Diese Probleme hatte auch Kardol: „Ich musste einen Haufen Unterlagen losschicken, teilweise kamen die doppelt. Miet- und Leasing-Verträge, Investitionskosten, die Aufwendungen für das Hygienekonzept, das war ein großer Aufwand. Das Problem war, dass die Rückfragen nur häppchenweise erfolgten, das ging teilweise über sechs Monate. Wenn alle Rückfragen auf einen Schlag gekommen wären, hätte ich die alle zusammen beantworten können.“
Hilfe nicht ausreichend
Kardol hat „Verständnis dafür, dass die Anträge geprüft werden, denn es gab ja auch Betrugsfälle. Aber sechs Monate für einen einzigen Antrag, das ist existenzgefährdend“. Die lange Bearbeitungsdauer bezeichnet er als Schlag ins Gesicht. Hurst von der Steuerberatungskammer betont, dass der überwiegende Teil der Gelder schnell ausbezahlt wurde. „Wir spüren aber auch das Geknirsche im Gebälk der L-Bank.“
Der Mannheimer Landtagsabgeordnete Boris Weirauch ärgert sich in diesem Zusammenhang, dass das Land Baden-Württemberg Corona-Soforthilfen in Höhe von 600 Millionen Euro zurückfordert. „Das ist angesichts der aktuellen Krise eine bittere Nachricht aus Stuttgart. Ein Teil der Rückzahlungen ist dem Unvermögen der Wirtschaftsministerin Nicole Hoffmeister-Kraut und der starren Festlegung des Betrachtungszeitraums durch die Landesregierung geschuldet“, kritisiert er.

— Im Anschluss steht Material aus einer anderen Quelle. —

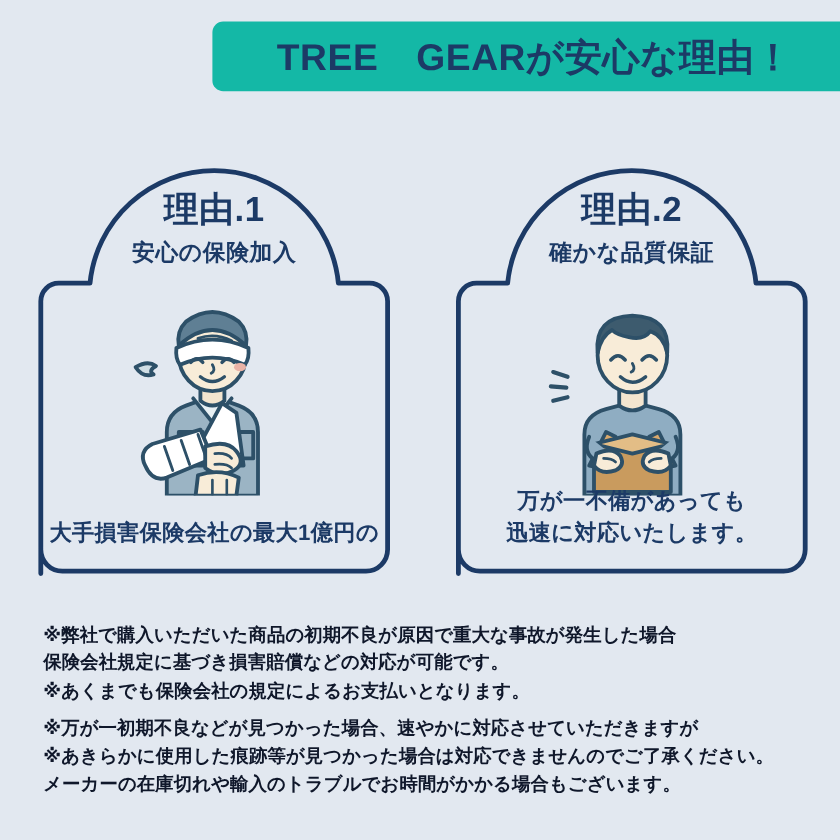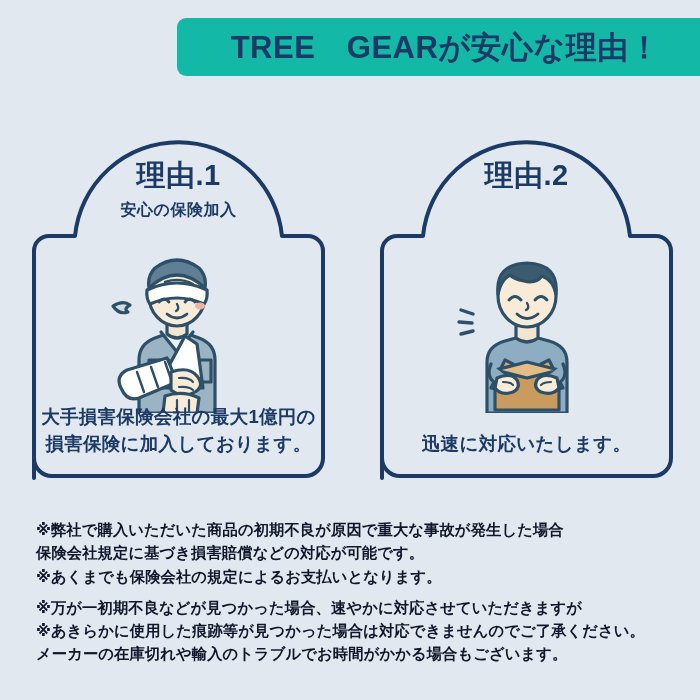--- a/index.html
+++ b/index.html
@@ -84,7 +84,7 @@
   }
   .card-subtitle {
     margin-top: 12px;
-    font-size: 16px;
+    font-size: 19px;
     font-weight: 700;
     line-height: 1;
     letter-spacing: 0.5px;

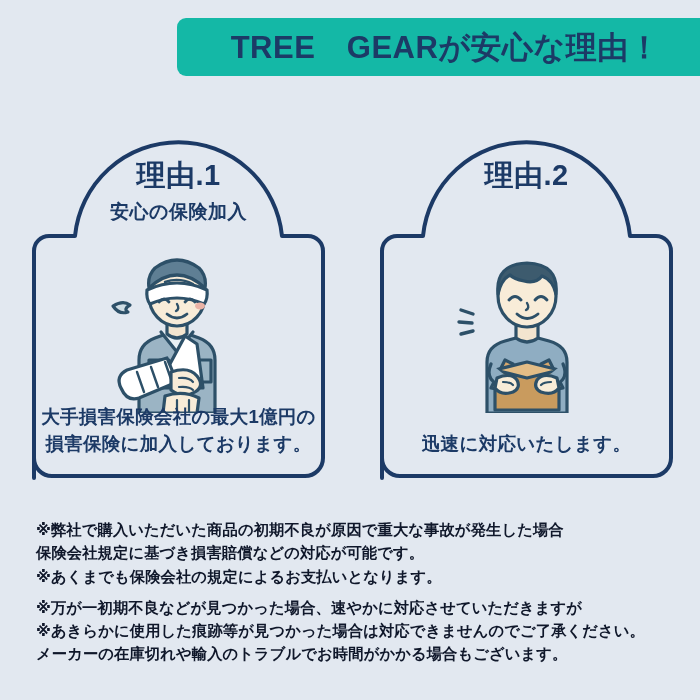--- a/index.html
+++ b/index.html
@@ -233,6 +233,7 @@
 
     <div class="card-inner">
       <div class="card-title">理由.2</div>
+      <div class="card-subtitle">確かな品質保証</div>
     </div>
 
     <div class="card-illus">

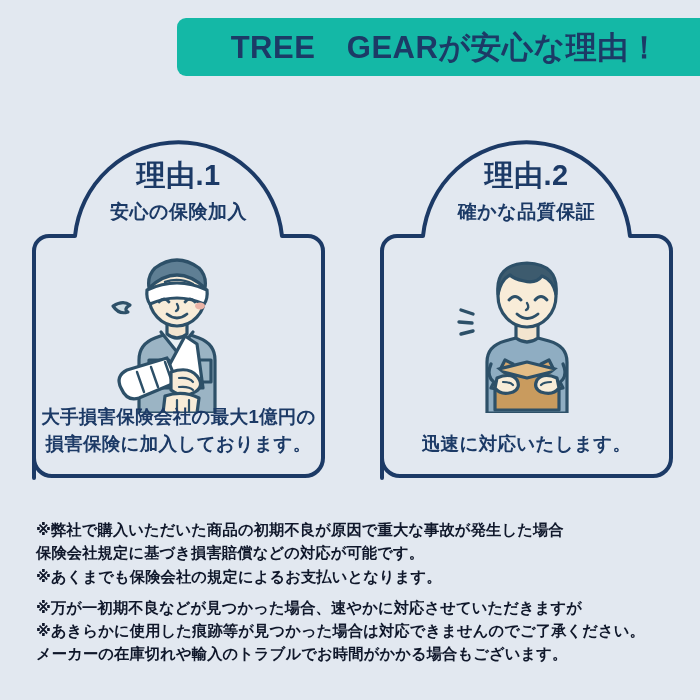--- a/index.html
+++ b/index.html
@@ -275,6 +275,7 @@
     </div>
 
     <div class="card-body">
+      <div>万が一不備があっても</div>
       <div>迅速に対応いたします。</div>
     </div>
   </div>

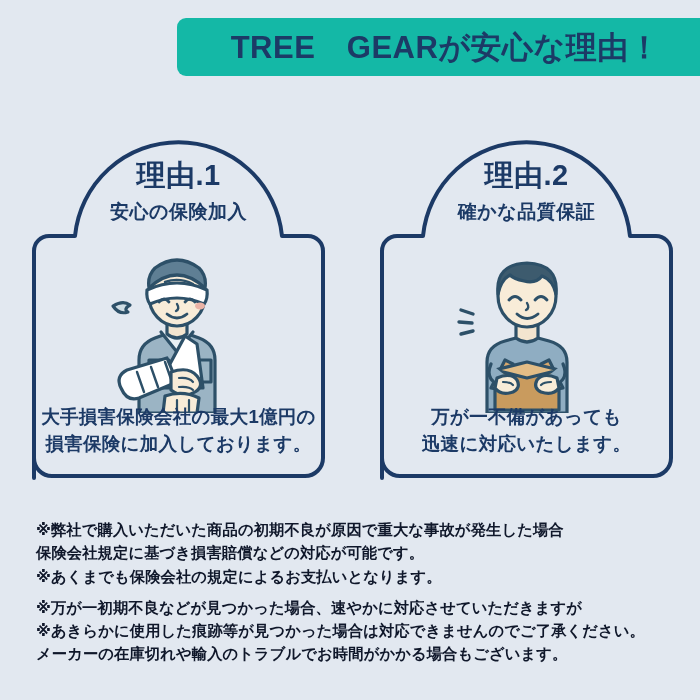--- a/index.html
+++ b/index.html
@@ -211,7 +211,6 @@
 
     <div class="card-body">
       <div>大手損害保険会社の最大1億円の</div>
-      <div>損害保険に加入しております。</div>
     </div>
   </div>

Die L-Bank erwartet von jedem Unternehmen oder Selbstständigen eine Rückmeldung. Stand Ende Juni liegen laut Wirtschaftsministerium der L-Bank 177 909 abgeschlossene Rückmeldungen vor. Davon wurde bei 90 969 - also mehr als der Hälfte - Rückzahlungsbedarf festgestellt.
Kardol betont allerdings, dass er keinen einzigen Cent zurückzahlen musste. Den Umfang der Soforthilfe stuft er als zu niedrig ein. „Im ersten Monat habe ich 15 000 Euro bekommen, im zweiten 30 000 Euro, da war mein Verlust schon sechsstellig“, sagt der Unternehmer und beklagt sich, dass danach ja nur 90 Prozent der Fixkosten ausgezahlt wurden. „Wer deckt die anderen zehn Prozent ab?“, fragt Kardol. „Und wovon soll ich leben, von 1200 Euro Unternehmerlohn?“ Unterkriegen lassen will sich Kardol dennoch nicht. Sein Team hat er wieder zusammen. Das war gar nicht so einfach. „Es ist schwierig, gute Leute zu bekommen.“ Aber das ist ja inzwischen in vielen Branchen so.